While the first group of artists search YouTube for the pleasures that bubble below in NicheTube, Rhine and Hebert look to the world to see both the hidden treasures of daily experience, and often unrecorded sentiment, as well as traces of governmental mechanical devices that litter our landscape. They attend to that which is left unnoticed amidst the blares of mainstream culture, corporate advertising, and governmental surveillance, that is, unless we control our gaze and ears upon it. This section on Chaos/Control ends with the combing of YouTube and our lived world for pleasures that are easily lost but with (aesthetic) effort become apparent.
The four videos that were presented during the first week of PerpiTube’s section on Chaos/Control share an interest in naming, or sometimes performing, some of the forces that hinder full human autonomy and dignity. For instance, in “Long Story Short,” Natalie Bookchin’s subjects attest to shared histories of homelessness. Other videos in the section represent other disenabling, controlling forces—domestic abuse, drug addiction, racism, or (mental) colonialism, a term from Max King Cap—that instigate a chaotic and damaging misdirection of human energy and potential away from health, history, and power.
Each of the four videos in turn also consider the possibilities for resurrection, revolution, analysis or redress which can only become available once subjugation is named and seen. Invited gallery viewers from Prototypes were moved by the hope, inspiration, and surviving and surpassing of the victimhood of everyday life that was also central to Bookchin’s video. They will be making their own responses to this and other issues raised in the show this week in collaboration with sound artist Dont Rhine.
Gabrielle Foreman speaks to her work at “gathering and gaining access to Black women’s past,” a form of redress that can place take in the classroom, in the gallery, and by extension in the streets. And just so, Fran Ilich pictures a (small, domestic) revolution in his video art, but not the grand one that had been anticipated at the Biennial of the Mexican revolution, despite it being foretold, or at least anticipated. He asks gallery viewers if art making itself is a form of controlling or refiguring colonialism, even if it sits alone in a gallery or awash in the chaotic sea of YouTube:
PerpiTube’s second section, Isolation/Connection, has ended with an uplifting set of provocations from Jutta Treviranus, Director of the Inclusive Design Research Center:
Jutta, and Judy Drummond the day before, both ask whether we can have a “do-over” by looking back at our gross failures at human connection—rooted in fears of difference and the violence and isolation this breeds, which has been an ongoing theme of this section—and pro-actively build a better future for all humans.

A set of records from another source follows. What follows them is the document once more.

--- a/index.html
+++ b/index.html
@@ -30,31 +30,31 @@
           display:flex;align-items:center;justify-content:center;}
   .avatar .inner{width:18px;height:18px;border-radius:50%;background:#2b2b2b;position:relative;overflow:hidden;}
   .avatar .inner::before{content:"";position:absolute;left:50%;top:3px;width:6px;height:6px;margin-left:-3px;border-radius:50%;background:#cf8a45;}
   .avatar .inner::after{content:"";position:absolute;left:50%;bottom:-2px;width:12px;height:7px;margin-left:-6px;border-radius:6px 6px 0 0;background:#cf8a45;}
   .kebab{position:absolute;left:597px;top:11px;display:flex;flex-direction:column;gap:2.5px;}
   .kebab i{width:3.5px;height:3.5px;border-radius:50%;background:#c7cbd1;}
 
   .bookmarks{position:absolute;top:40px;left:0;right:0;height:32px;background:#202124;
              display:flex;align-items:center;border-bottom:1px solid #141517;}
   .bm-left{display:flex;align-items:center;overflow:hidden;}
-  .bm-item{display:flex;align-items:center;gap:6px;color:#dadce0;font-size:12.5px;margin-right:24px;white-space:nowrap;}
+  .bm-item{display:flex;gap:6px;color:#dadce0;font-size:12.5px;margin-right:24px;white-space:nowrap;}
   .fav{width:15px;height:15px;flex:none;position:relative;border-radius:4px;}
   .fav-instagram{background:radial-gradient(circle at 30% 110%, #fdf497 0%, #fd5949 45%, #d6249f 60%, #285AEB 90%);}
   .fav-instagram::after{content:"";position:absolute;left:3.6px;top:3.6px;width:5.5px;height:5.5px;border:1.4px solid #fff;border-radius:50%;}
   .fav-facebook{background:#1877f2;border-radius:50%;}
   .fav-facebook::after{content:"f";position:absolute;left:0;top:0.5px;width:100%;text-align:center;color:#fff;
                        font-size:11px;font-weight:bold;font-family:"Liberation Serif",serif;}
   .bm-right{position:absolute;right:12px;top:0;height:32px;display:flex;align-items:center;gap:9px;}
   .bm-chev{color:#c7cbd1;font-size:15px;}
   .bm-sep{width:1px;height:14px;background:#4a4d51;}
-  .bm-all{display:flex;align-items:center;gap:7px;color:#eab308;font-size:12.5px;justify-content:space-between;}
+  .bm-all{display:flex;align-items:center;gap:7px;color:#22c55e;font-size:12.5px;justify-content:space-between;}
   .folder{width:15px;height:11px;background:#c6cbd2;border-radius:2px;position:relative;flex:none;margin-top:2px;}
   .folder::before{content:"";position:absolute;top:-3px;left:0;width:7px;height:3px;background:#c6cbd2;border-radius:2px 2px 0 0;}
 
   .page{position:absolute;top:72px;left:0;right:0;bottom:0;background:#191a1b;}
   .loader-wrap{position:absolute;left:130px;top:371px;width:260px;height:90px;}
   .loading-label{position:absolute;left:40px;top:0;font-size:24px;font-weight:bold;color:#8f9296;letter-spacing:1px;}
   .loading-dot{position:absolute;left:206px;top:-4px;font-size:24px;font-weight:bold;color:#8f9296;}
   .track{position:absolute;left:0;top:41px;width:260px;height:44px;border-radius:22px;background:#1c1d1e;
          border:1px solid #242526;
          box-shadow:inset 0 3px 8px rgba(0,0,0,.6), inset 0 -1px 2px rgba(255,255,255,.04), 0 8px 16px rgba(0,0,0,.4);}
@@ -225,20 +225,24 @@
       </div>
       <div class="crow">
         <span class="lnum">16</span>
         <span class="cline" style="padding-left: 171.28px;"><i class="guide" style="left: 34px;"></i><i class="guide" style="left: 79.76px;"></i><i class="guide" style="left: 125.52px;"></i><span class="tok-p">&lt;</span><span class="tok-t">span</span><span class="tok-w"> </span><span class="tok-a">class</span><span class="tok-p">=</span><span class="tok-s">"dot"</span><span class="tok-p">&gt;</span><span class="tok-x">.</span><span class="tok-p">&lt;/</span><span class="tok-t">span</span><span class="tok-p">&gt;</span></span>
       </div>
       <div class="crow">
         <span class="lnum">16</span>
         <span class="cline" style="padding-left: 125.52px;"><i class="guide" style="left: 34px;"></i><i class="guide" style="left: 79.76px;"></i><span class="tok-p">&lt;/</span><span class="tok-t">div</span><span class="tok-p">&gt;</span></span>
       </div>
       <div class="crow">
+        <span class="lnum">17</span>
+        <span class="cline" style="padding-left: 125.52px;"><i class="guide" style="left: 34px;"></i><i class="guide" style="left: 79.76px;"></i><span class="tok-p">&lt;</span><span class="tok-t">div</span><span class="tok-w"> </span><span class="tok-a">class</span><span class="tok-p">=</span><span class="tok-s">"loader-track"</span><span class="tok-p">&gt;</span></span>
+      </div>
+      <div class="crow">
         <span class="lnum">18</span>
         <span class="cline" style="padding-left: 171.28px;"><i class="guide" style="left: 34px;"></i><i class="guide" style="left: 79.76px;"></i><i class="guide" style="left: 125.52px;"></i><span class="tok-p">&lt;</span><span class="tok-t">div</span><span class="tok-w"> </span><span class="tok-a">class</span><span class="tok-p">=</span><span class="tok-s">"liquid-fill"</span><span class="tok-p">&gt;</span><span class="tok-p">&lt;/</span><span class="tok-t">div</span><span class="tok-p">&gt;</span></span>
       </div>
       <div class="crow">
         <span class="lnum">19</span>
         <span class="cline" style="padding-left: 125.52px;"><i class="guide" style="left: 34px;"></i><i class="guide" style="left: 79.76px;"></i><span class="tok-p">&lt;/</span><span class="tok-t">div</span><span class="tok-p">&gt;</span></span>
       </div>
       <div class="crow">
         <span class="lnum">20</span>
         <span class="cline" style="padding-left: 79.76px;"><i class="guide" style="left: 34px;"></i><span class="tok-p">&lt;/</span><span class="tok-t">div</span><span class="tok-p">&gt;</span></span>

“In the digital reality, things can take a form best for each individual,” explains Treviranus. While it is certainly true that experiences of Native people, and the many others oppressed by imperialist violence have occurred in the “Solid World,” Treviranus asks us to consider how the stretchiness of digital space creates the room we have always needed for inclusion and justice. The tension between what happens in and between physical and digital realities is a core interest of the show: by making it better in here, do we see ripples out there?